◆ ABOUT THIS TASK ◆
Return every entry below exactly as written, minus the pictures.

◆ Revision comparison data ◆
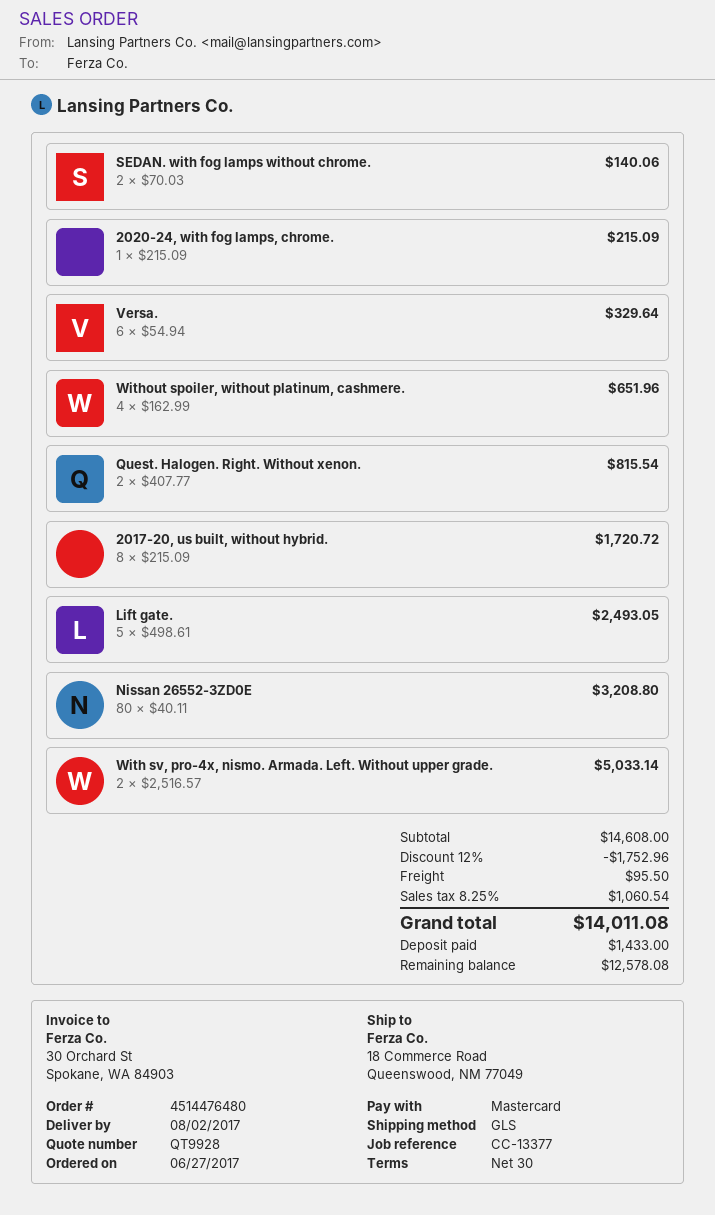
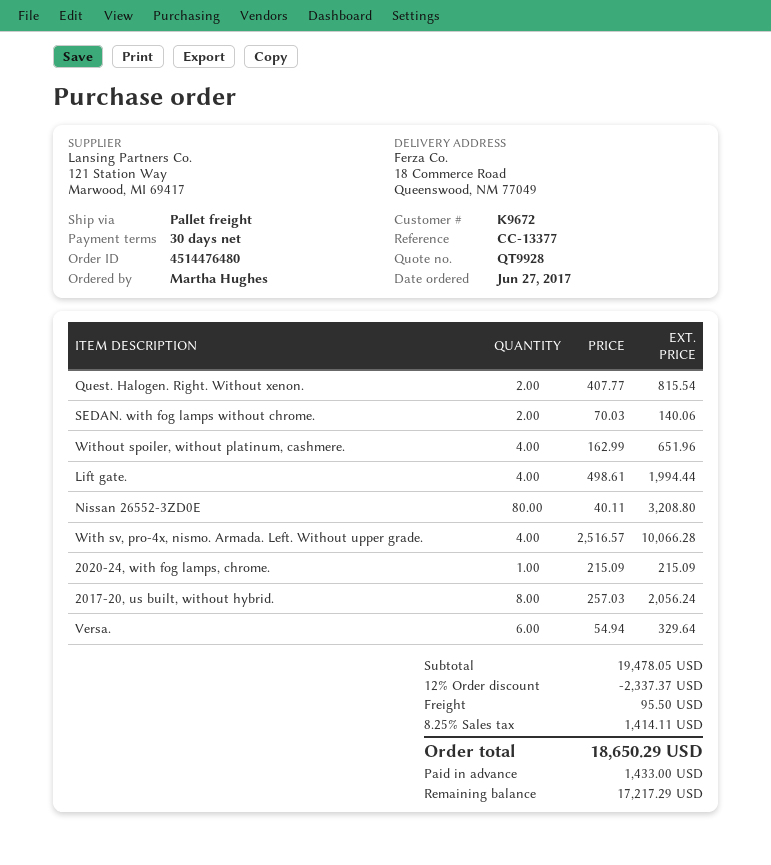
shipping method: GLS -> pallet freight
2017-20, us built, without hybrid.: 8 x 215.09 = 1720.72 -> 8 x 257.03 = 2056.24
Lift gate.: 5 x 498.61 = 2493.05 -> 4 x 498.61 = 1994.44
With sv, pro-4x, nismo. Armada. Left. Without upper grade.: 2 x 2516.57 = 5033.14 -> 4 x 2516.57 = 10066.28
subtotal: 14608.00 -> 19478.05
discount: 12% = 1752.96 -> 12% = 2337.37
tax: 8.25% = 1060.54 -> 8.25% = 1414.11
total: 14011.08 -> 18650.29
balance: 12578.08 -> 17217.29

◆ OUTPUT OF THE TASK ◆
shipping method: GLS -> pallet freight
2017-20, us built, without hybrid.: 8 x 215.09 = 1720.72 -> 8 x 257.03 = 2056.24
Lift gate.: 5 x 498.61 = 2493.05 -> 4 x 498.61 = 1994.44
With sv, pro-4x, nismo. Armada. Left. Without upper grade.: 2 x 2516.57 = 5033.14 -> 4 x 2516.57 = 10066.28
subtotal: 14608.00 -> 19478.05
discount: 12% = 1752.96 -> 12% = 2337.37
tax: 8.25% = 1060.54 -> 8.25% = 1414.11
total: 14011.08 -> 18650.29
balance: 12578.08 -> 17217.29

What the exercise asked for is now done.